REQUIRED ACTION.
The copy you return should hold every record below word for word and no images.
START DATA UNDER STUDY
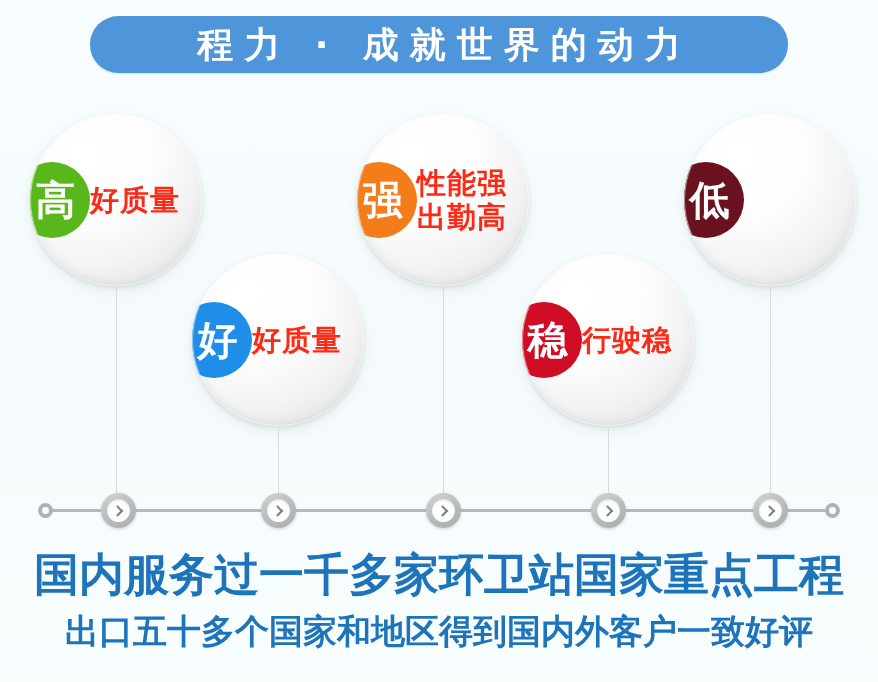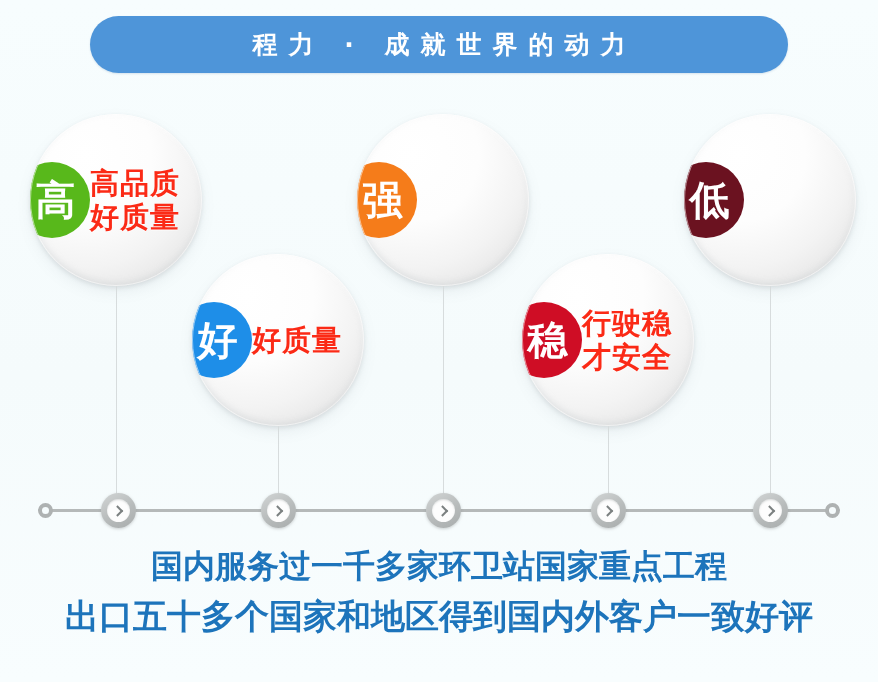--- a/index.html
+++ b/index.html
@@ -39,7 +39,7 @@
   }
   .banner-text {
     color: #ffffff;
-    font-size: 25px;
+    font-size: 36px;
     font-weight: bold;
     letter-spacing: 11px;
     text-indent: 11px;

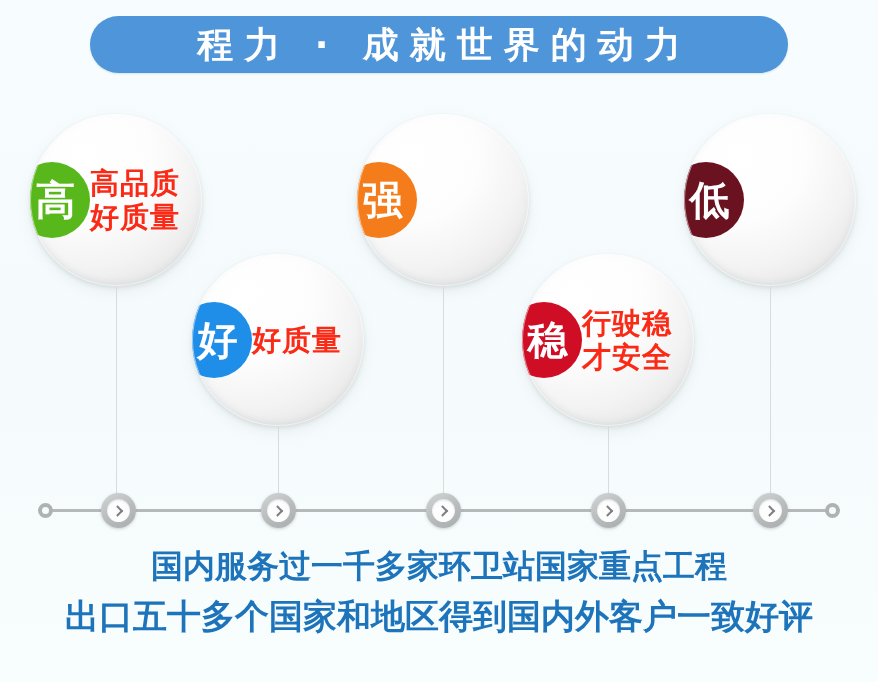--- a/index.html
+++ b/index.html
@@ -200,7 +200,6 @@
   <div class="bubble" style="left:30px; top:114px;">
     <span class="badge" style="background:#58b81b;">高</span>
     <span class="bubble-lines">
-      <span class="l1">高品质</span>
       <span class="l2">好质量</span>
     </span>
   </div>

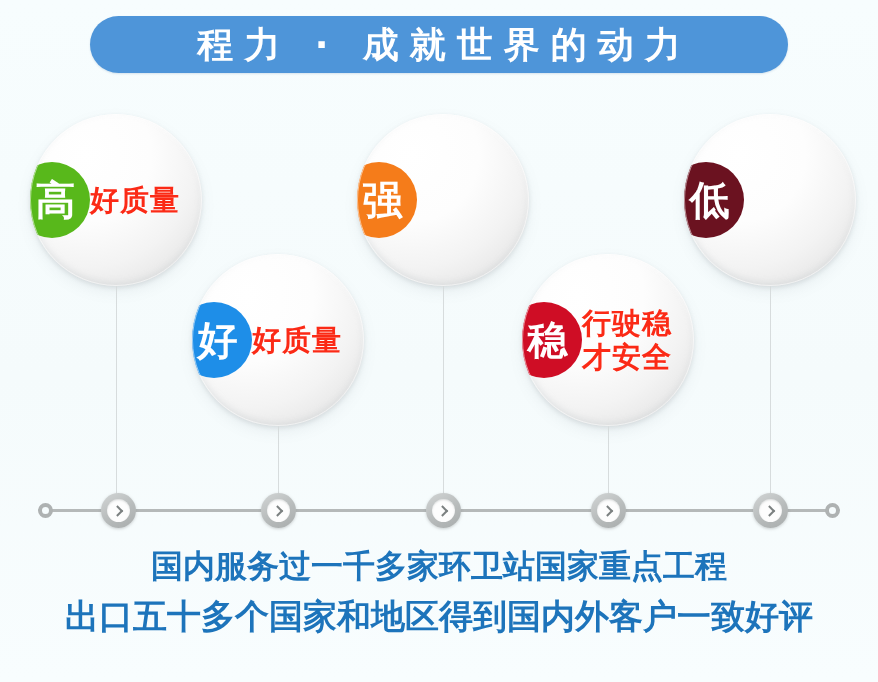--- a/index.html
+++ b/index.html
@@ -215,6 +215,10 @@
 
   <div class="bubble" style="left:357px; top:114px;">
     <span class="badge" style="background:#f57c1a;">强</span>
+    <span class="bubble-lines">
+      <span class="l1">性能强</span>
+      <span class="l2">出勤高</span>
+    </span>
   </div>
   <div class="stem" style="left:443px; top:286px; height:211px;"></div>
 

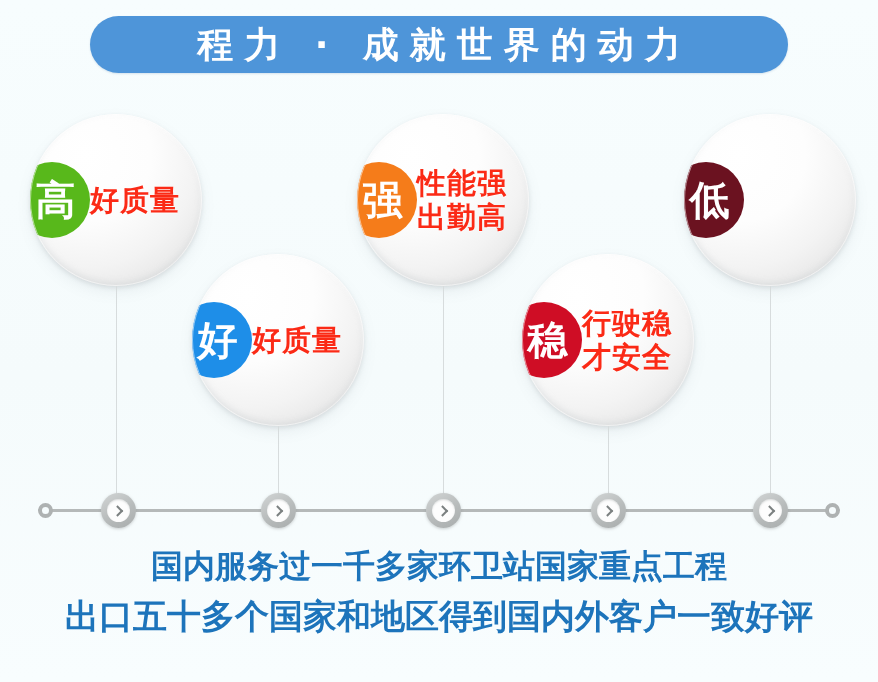--- a/index.html
+++ b/index.html
@@ -226,7 +226,6 @@
     <span class="badge" style="background:#cf0d25;">稳</span>
     <span class="bubble-lines">
       <span class="l1">行驶稳</span>
-      <span class="l2">才安全</span>
     </span>
   </div>
   <div class="stem" style="left:608px; top:426px; height:71px;"></div>

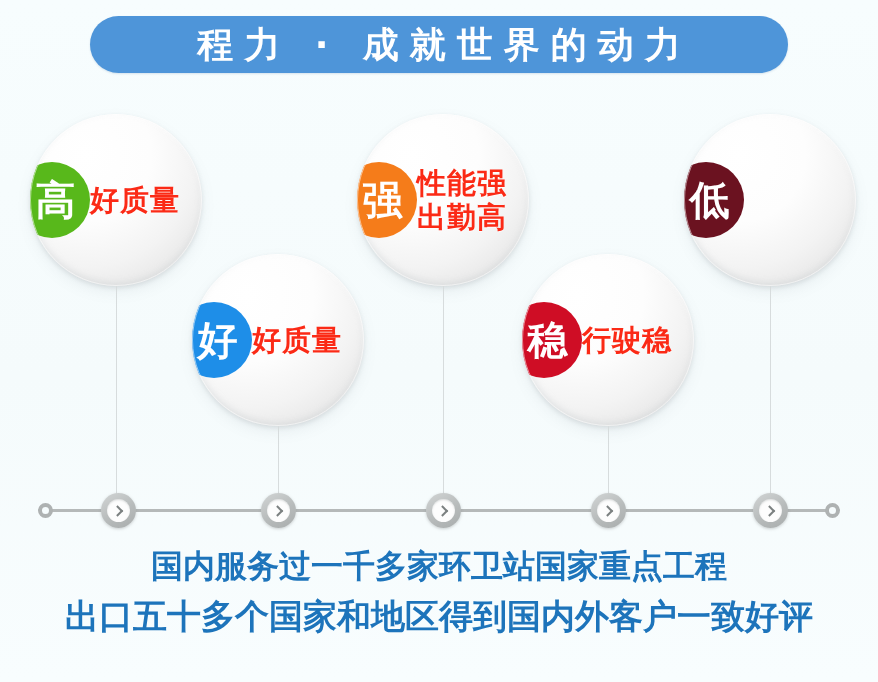--- a/index.html
+++ b/index.html
@@ -177,7 +177,7 @@
   }
   .footer-line {
     color: #1d74bb;
-    font-size: 32px;
+    font-size: 45px;
     font-weight: bold;
     line-height: 1.18;
     letter-spacing: 0px;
END DATA UNDER STUDY
YOUR SOLUTION.
--- a/index.html
+++ b/index.html
@@ -39,7 +39,7 @@
   }
   .banner-text {
     color: #ffffff;
-    font-size: 25px;
+    font-size: 36px;
     font-weight: bold;
     letter-spacing: 11px;
     text-indent: 11px;

--- a/index.html
+++ b/index.html
@@ -200,7 +200,6 @@
   <div class="bubble" style="left:30px; top:114px;">
     <span class="badge" style="background:#58b81b;">高</span>
     <span class="bubble-lines">
-      <span class="l1">高品质</span>
       <span class="l2">好质量</span>
     </span>
   </div>

--- a/index.html
+++ b/index.html
@@ -215,6 +215,10 @@
 
   <div class="bubble" style="left:357px; top:114px;">
     <span class="badge" style="background:#f57c1a;">强</span>
+    <span class="bubble-lines">
+      <span class="l1">性能强</span>
+      <span class="l2">出勤高</span>
+    </span>
   </div>
   <div class="stem" style="left:443px; top:286px; height:211px;"></div>
 

--- a/index.html
+++ b/index.html
@@ -226,7 +226,6 @@
     <span class="badge" style="background:#cf0d25;">稳</span>
     <span class="bubble-lines">
       <span class="l1">行驶稳</span>
-      <span class="l2">才安全</span>
     </span>
   </div>
   <div class="stem" style="left:608px; top:426px; height:71px;"></div>

--- a/index.html
+++ b/index.html
@@ -177,7 +177,7 @@
   }
   .footer-line {
     color: #1d74bb;
-    font-size: 32px;
+    font-size: 45px;
     font-weight: bold;
     line-height: 1.18;
     letter-spacing: 0px;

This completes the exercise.